Das Team wird sich weiterhin mit Methanemissionen aus Öl- und Gasaktivitäten, aber auch aus der Kohleförderung und der Landwirtschaft befassen, und zwar dank der hochauflösenden Daten der jüngsten Satellitenmissionen. Diese neuen Instrumente liefern Bilder mit viel höherer Auflösung, decken aber Teile des Globus weniger häufig ab. Für eine globale und tägliche Abdeckung wird Sentinel-5P ein wichtiges Instrument für die zukünftige Emissionsüberwachung bleiben.
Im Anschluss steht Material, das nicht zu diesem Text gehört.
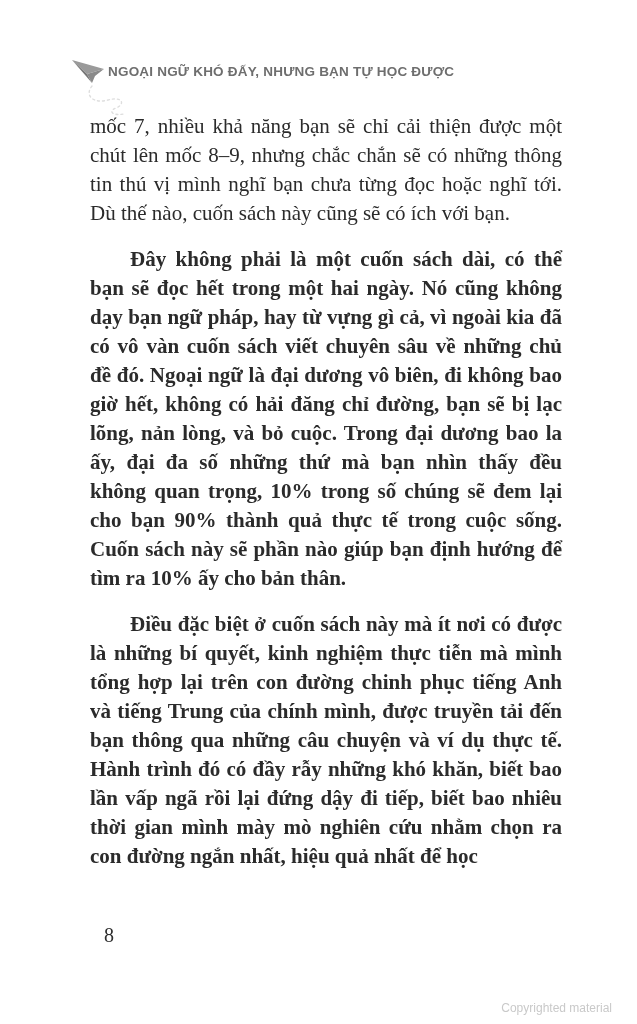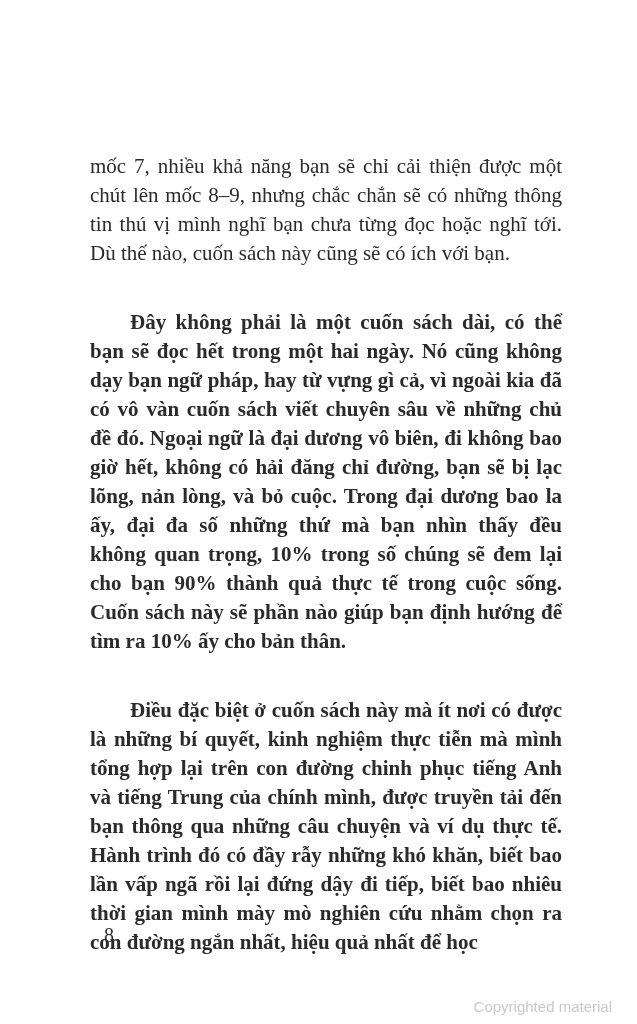--- a/index.html
+++ b/index.html
@@ -69,6 +69,19 @@
 
 <div class="page">
 
+  <div class="running-header">
+    <div class="plane-wrap">
+      <svg width="80" height="70" viewBox="0 0 80 70" xmlns="http://www.w3.org/2000/svg" aria-hidden="true">
+
+        <polygon points="4,8 36,17 19,22" fill="#9a9a9a"></polygon>
+        <polygon points="4,8 19,22 24,31" fill="#757575"></polygon>
+        <polygon points="19,22 24,31 27,24 36,17" fill="#8a8a8a"></polygon>
+
+        <path d="M24,34 C16,44 26,52 40,48 C54,44 58,52 48,56 C40,59 44,64 56,62" fill="none" stroke="#dedede" stroke-width="1.4" stroke-dasharray="2 3" stroke-linecap="round"></path>
+      </svg>
+    </div>
+    <div class="header-title">NGOẠI NGỮ KHÓ ĐẤY, NHƯNG BẠN TỰ HỌC ĐƯỢC</div>
+  </div>
 
   <div class="body-text">
     <p>mốc 7, nhiều khả năng bạn sẽ chỉ cải thiện được một chút lên mốc 8–9, nhưng chắc chắn sẽ có những thông tin thú vị mình nghĩ bạn chưa từng đọc hoặc nghĩ tới. Dù thế nào, cuốn sách này cũng sẽ có ích với bạn.</p>

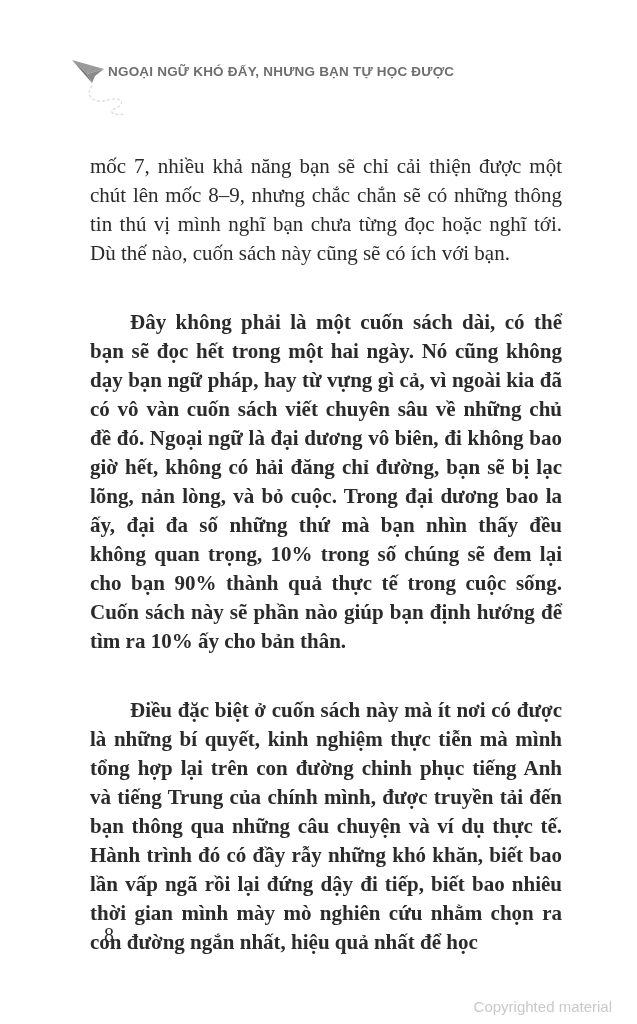--- a/index.html
+++ b/index.html
@@ -45,7 +45,7 @@
     color: #2b2b2b;
     text-align: justify;
   }
-  .body-text p { margin-bottom: 17px; margin-top: 40px; }
+  .body-text p { margin-bottom: 17px; }
   .body-text p.indent { text-indent: 40px; font-weight: bold; }
   .page-number {
     position: absolute;

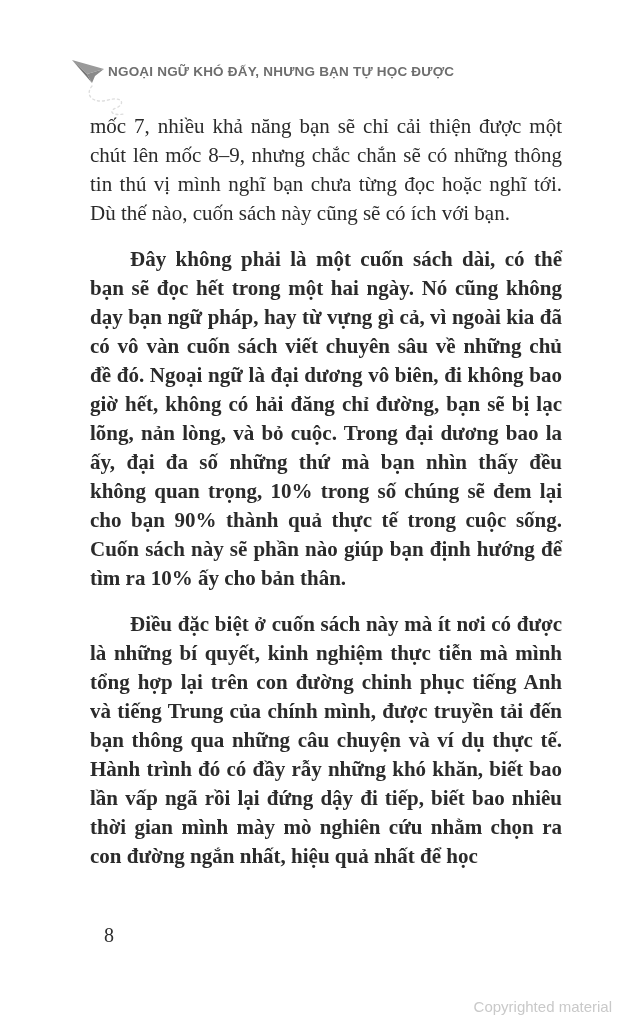--- a/index.html
+++ b/index.html
@@ -59,7 +59,7 @@
     right: 25px;
     bottom: 9px;
     font-family: "Liberation Sans", "DejaVu Sans", sans-serif;
-    font-size: 15px;
+    font-size: 12px;
     color: #c9c9c9;
     margin-top: 36px;
   }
„Nationale Treibhausgasemissionen beruhen in erster Linie auf Selbstauskünften, während atmosphärische Daten einen strengeren Ansatz für die Emissionsbilanzierung bieten, der unabhängiger und transparenter ist“, so Lauvaux weiter. „In Zukunft werden atmosphärische Messungen eine wichtigere Rolle in der Klimaschutzpolitik spielen, indem sie handlungsfähige Maßnahmen identifizieren und die Umsetzung von Klimaschutzmaßnahmen überwachen.